Task objective: Whichever lines include the word "align", copy them as they appear in the data.

Exercise input:
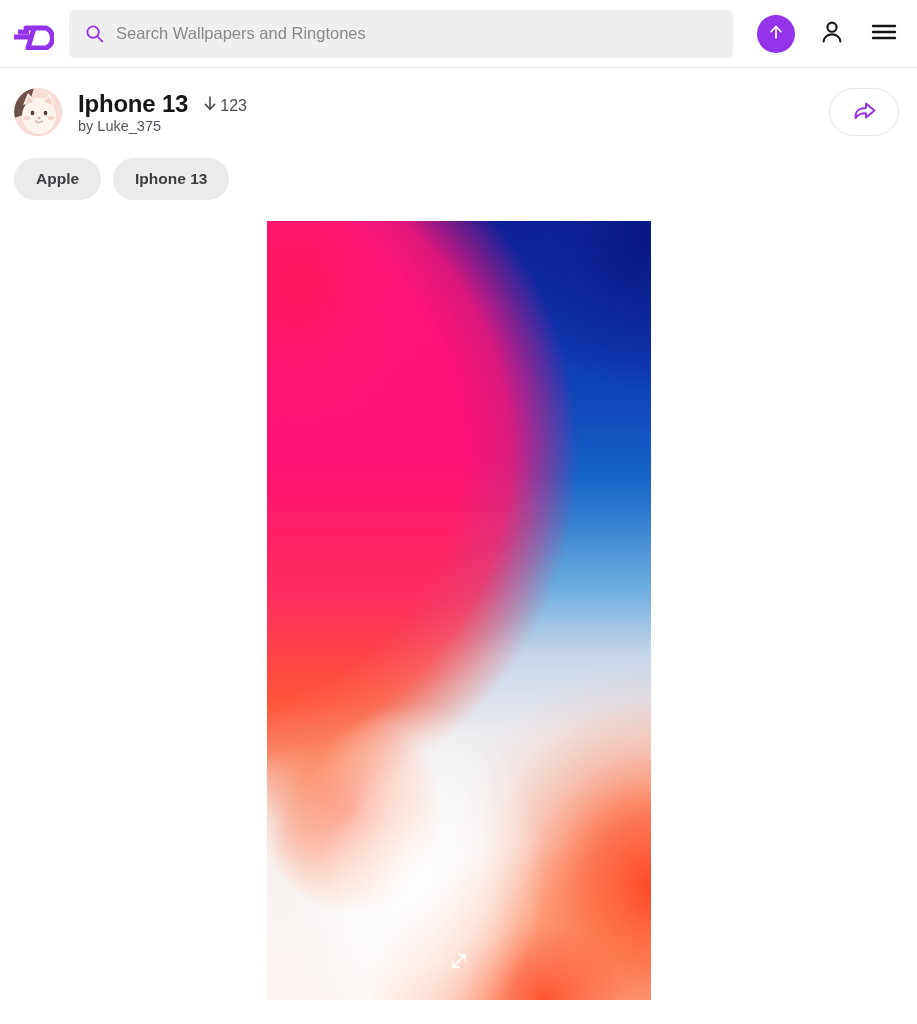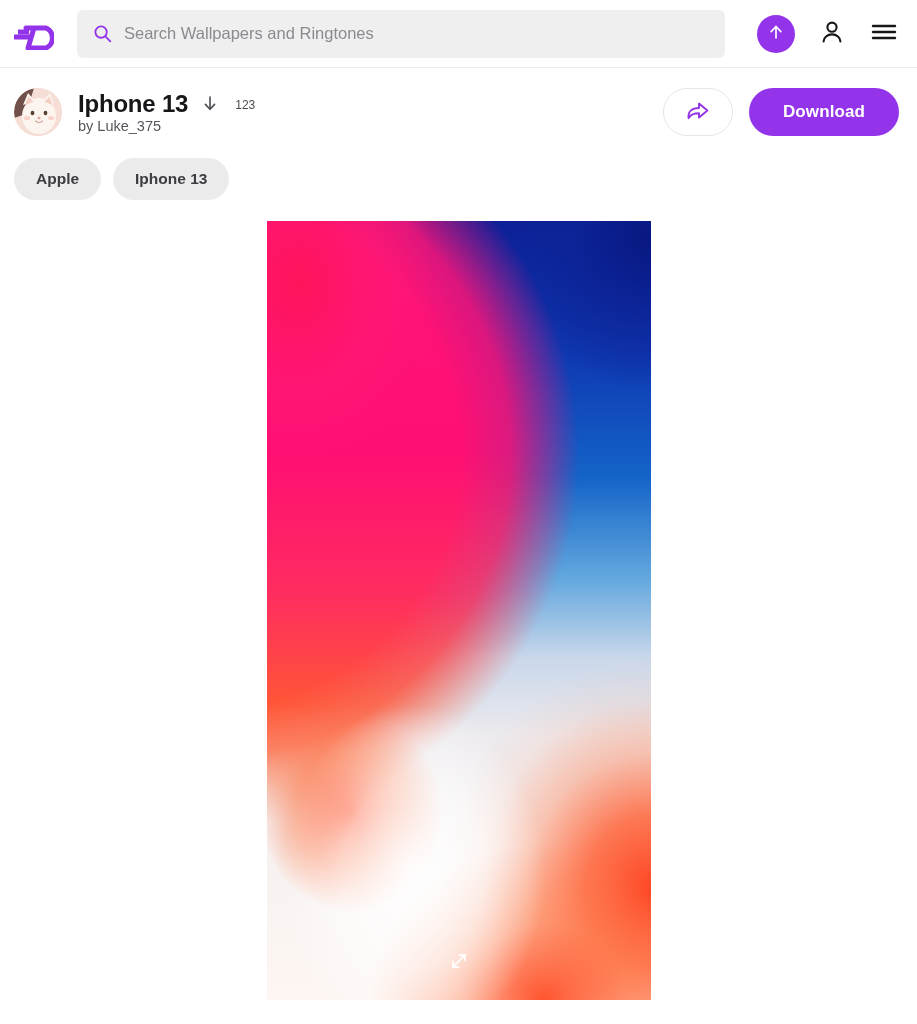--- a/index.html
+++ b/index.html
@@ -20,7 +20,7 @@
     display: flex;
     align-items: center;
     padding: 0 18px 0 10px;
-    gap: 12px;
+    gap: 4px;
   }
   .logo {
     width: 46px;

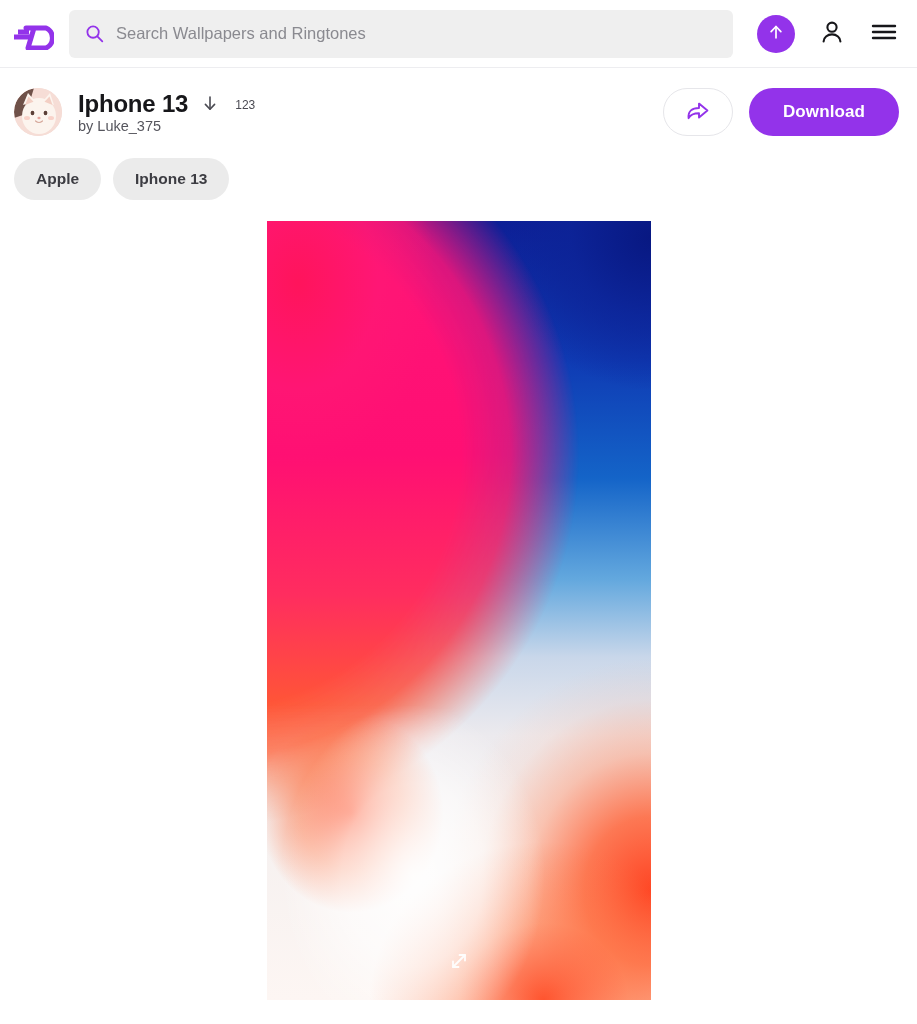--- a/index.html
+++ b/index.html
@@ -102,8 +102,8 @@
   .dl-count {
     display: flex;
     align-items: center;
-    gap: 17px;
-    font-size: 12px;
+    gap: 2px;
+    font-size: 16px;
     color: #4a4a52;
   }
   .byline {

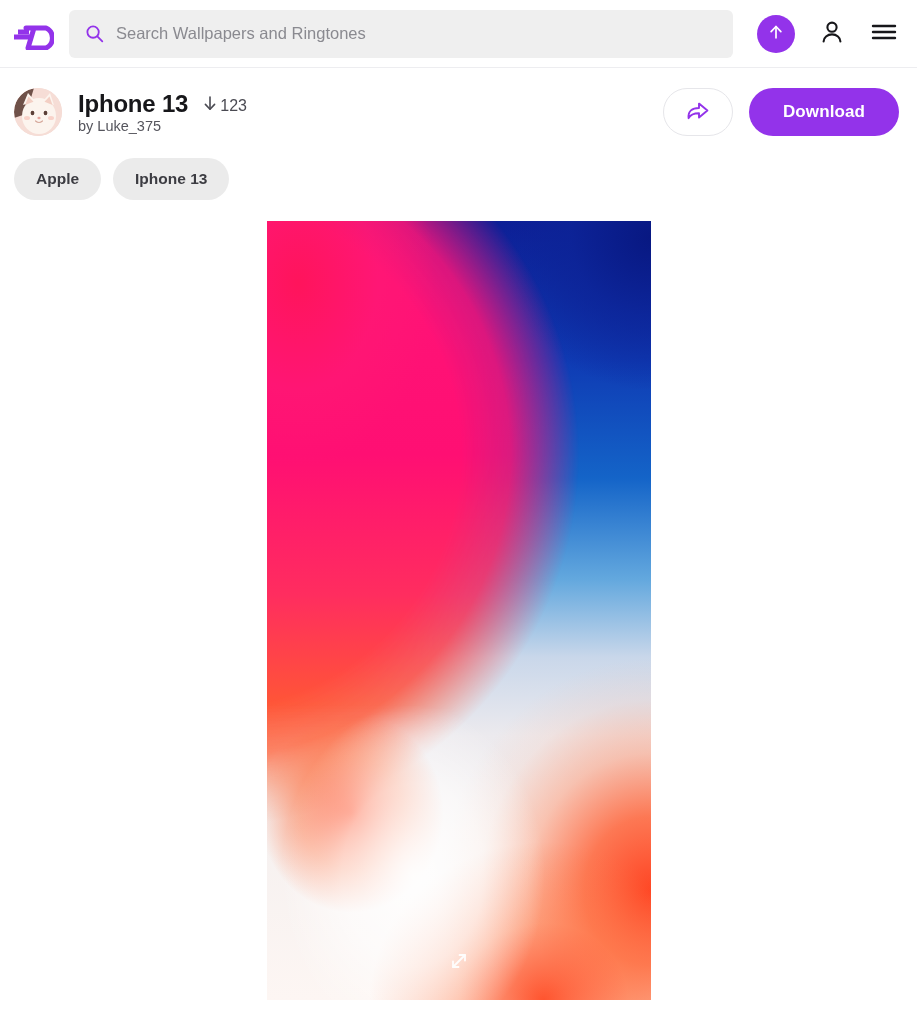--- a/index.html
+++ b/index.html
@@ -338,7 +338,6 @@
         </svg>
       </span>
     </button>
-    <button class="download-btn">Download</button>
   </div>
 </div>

---

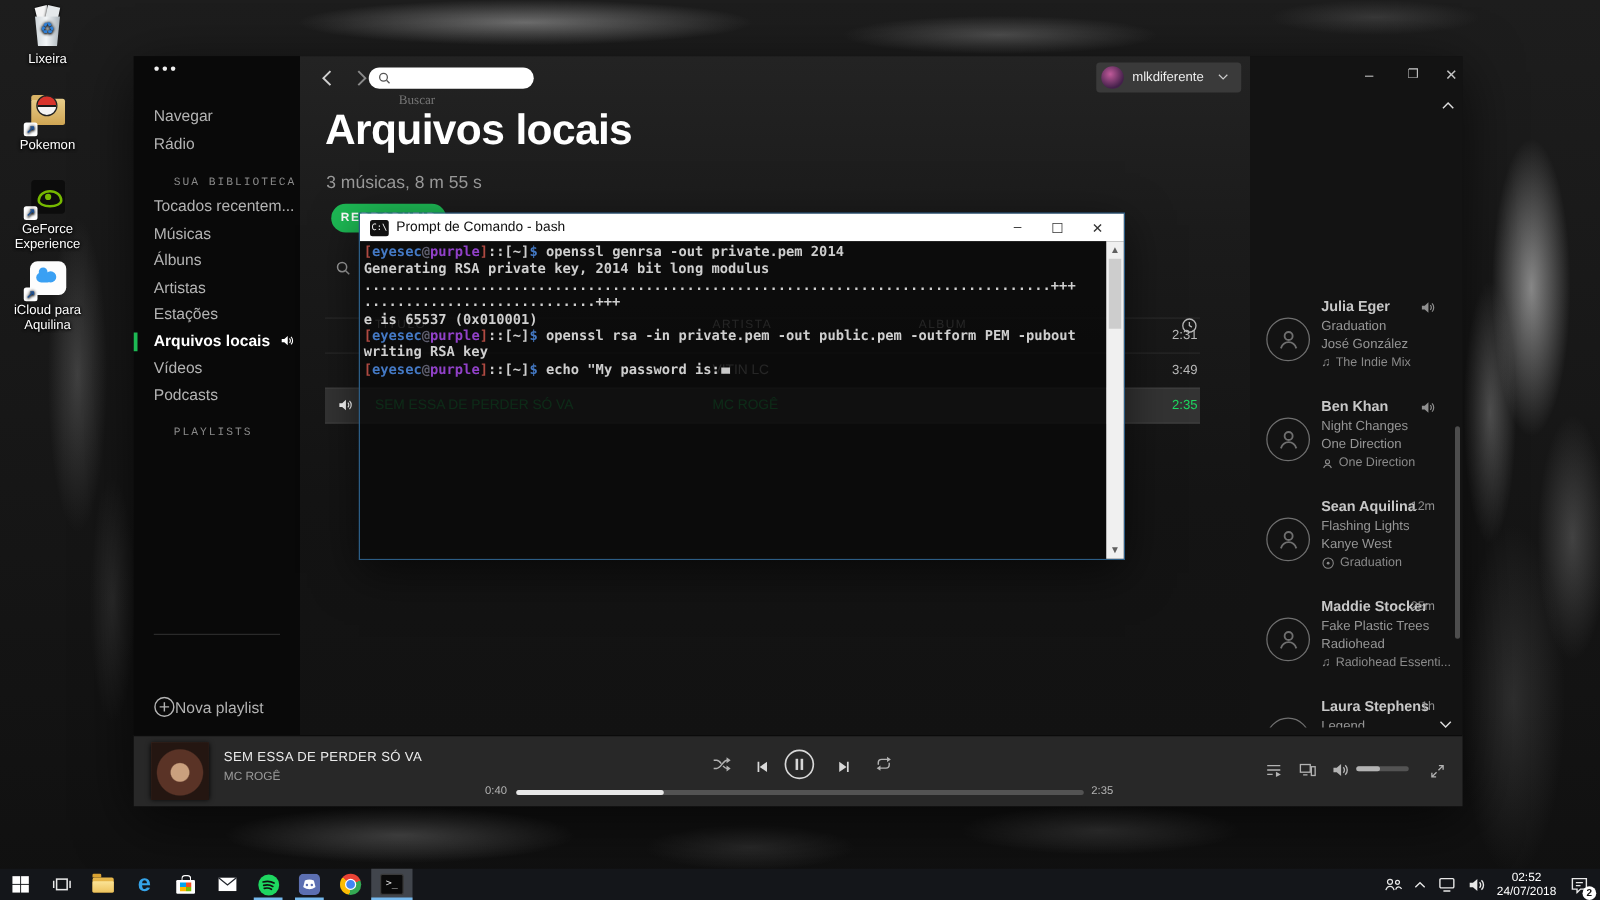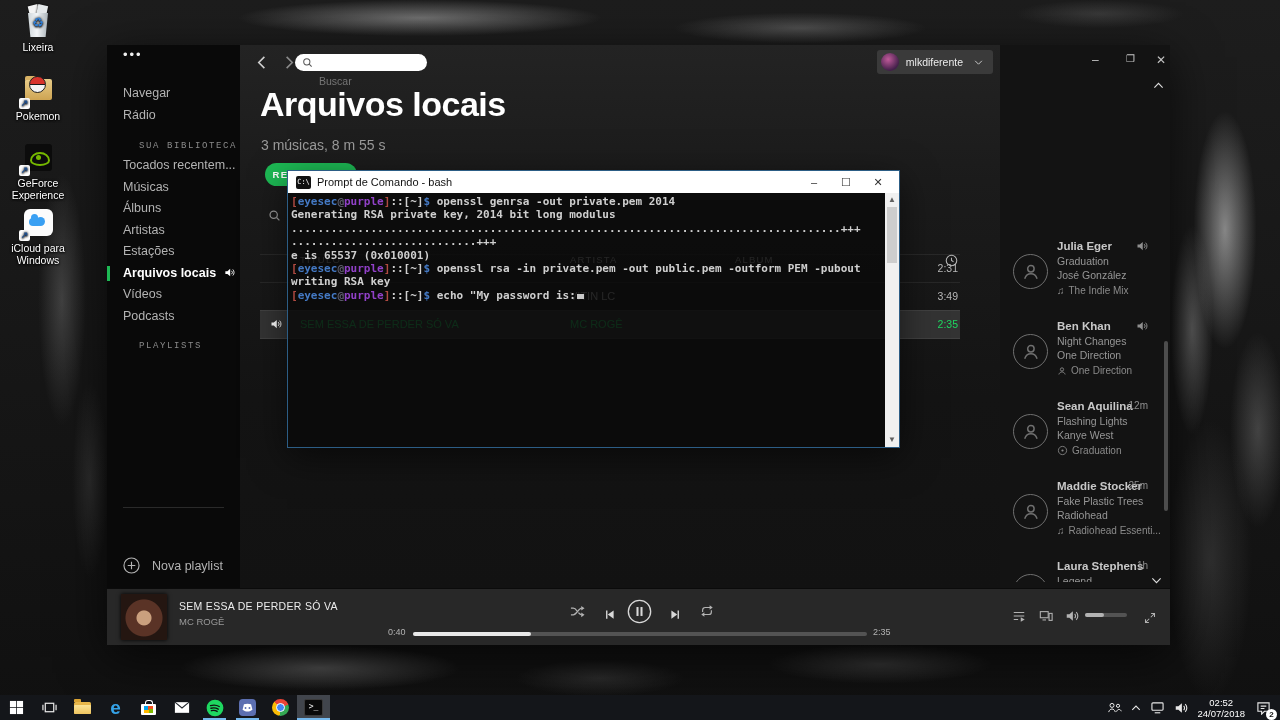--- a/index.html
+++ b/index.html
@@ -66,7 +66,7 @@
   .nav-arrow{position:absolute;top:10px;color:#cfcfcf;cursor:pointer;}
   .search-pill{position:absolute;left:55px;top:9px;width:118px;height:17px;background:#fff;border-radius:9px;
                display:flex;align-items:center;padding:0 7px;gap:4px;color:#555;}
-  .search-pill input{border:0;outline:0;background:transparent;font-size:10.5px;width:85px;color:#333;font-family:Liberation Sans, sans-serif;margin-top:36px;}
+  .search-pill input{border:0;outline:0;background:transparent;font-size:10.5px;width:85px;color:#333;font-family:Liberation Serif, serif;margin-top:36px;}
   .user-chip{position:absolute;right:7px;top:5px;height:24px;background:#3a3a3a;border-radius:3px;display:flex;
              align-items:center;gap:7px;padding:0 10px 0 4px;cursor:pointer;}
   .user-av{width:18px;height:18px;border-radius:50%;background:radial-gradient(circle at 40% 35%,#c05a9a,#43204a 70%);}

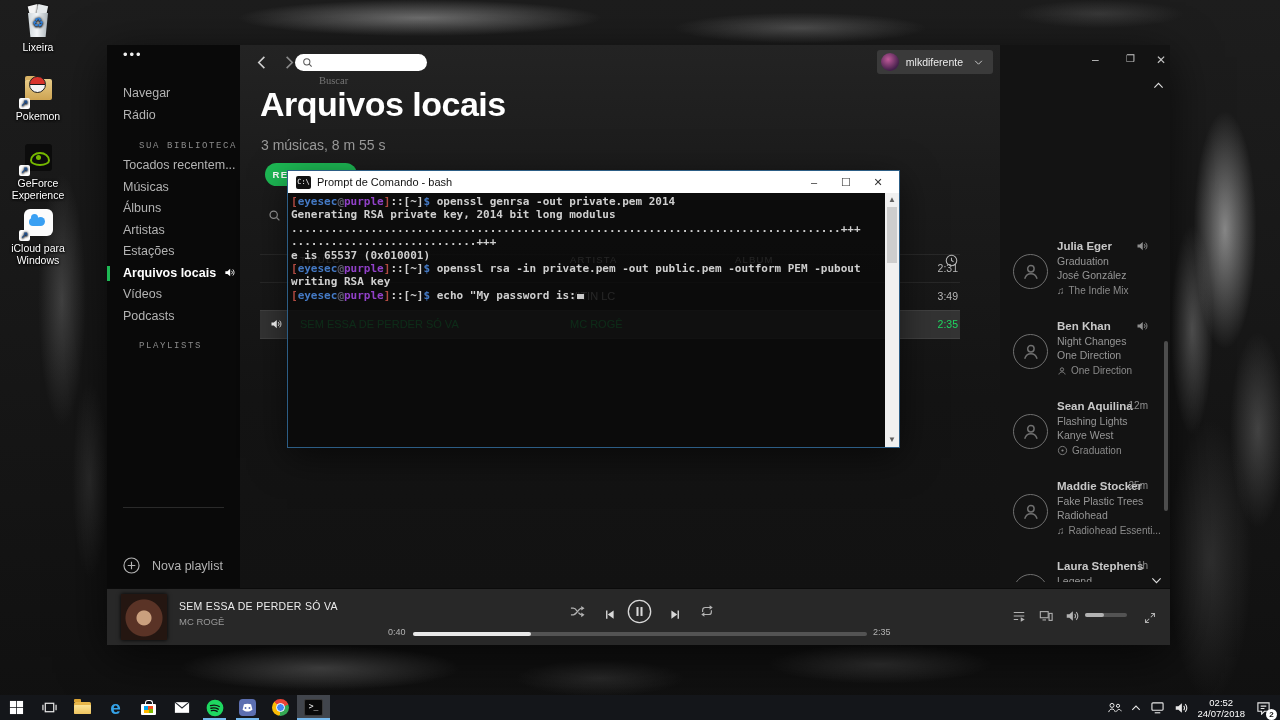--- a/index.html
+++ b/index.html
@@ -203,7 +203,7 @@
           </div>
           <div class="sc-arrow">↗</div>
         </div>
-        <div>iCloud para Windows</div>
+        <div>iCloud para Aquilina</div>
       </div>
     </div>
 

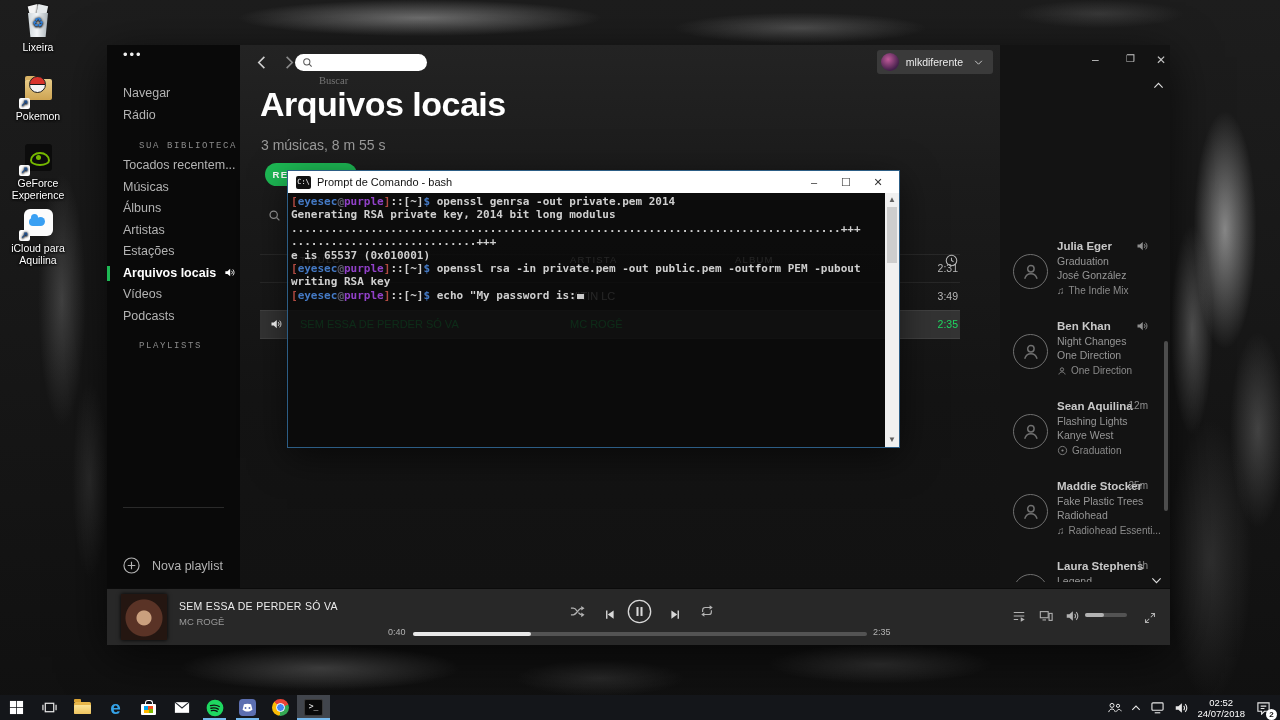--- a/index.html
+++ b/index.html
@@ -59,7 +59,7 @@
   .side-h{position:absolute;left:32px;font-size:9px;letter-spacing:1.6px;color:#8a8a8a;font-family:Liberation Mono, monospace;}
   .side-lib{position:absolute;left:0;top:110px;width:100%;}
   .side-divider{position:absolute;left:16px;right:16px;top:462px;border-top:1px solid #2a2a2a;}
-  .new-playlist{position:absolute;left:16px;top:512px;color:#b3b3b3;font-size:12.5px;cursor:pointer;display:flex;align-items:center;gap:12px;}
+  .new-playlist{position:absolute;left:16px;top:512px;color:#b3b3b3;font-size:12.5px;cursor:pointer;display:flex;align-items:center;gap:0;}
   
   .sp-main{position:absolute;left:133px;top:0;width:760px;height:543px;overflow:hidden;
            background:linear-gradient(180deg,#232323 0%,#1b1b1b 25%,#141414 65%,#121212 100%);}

Response to the task:
     align-items: center;
     align-items: center;
                display:flex;align-items:center;padding:0 7px;gap:4px;color:#555;}
              align-items:center;gap:7px;padding:0 10px 0 4px;cursor:pointer;}
-  .new-playlist{position:absolute;left:16px;top:512px;color:#b3b3b3;font-size:12.5px;cursor:pointer;display:flex;align-items:center;gap:12px;}
+  .new-playlist{position:absolute;left:16px;top:512px;color:#b3b3b3;font-size:12.5px;cursor:pointer;display:flex;align-items:center;gap:0;}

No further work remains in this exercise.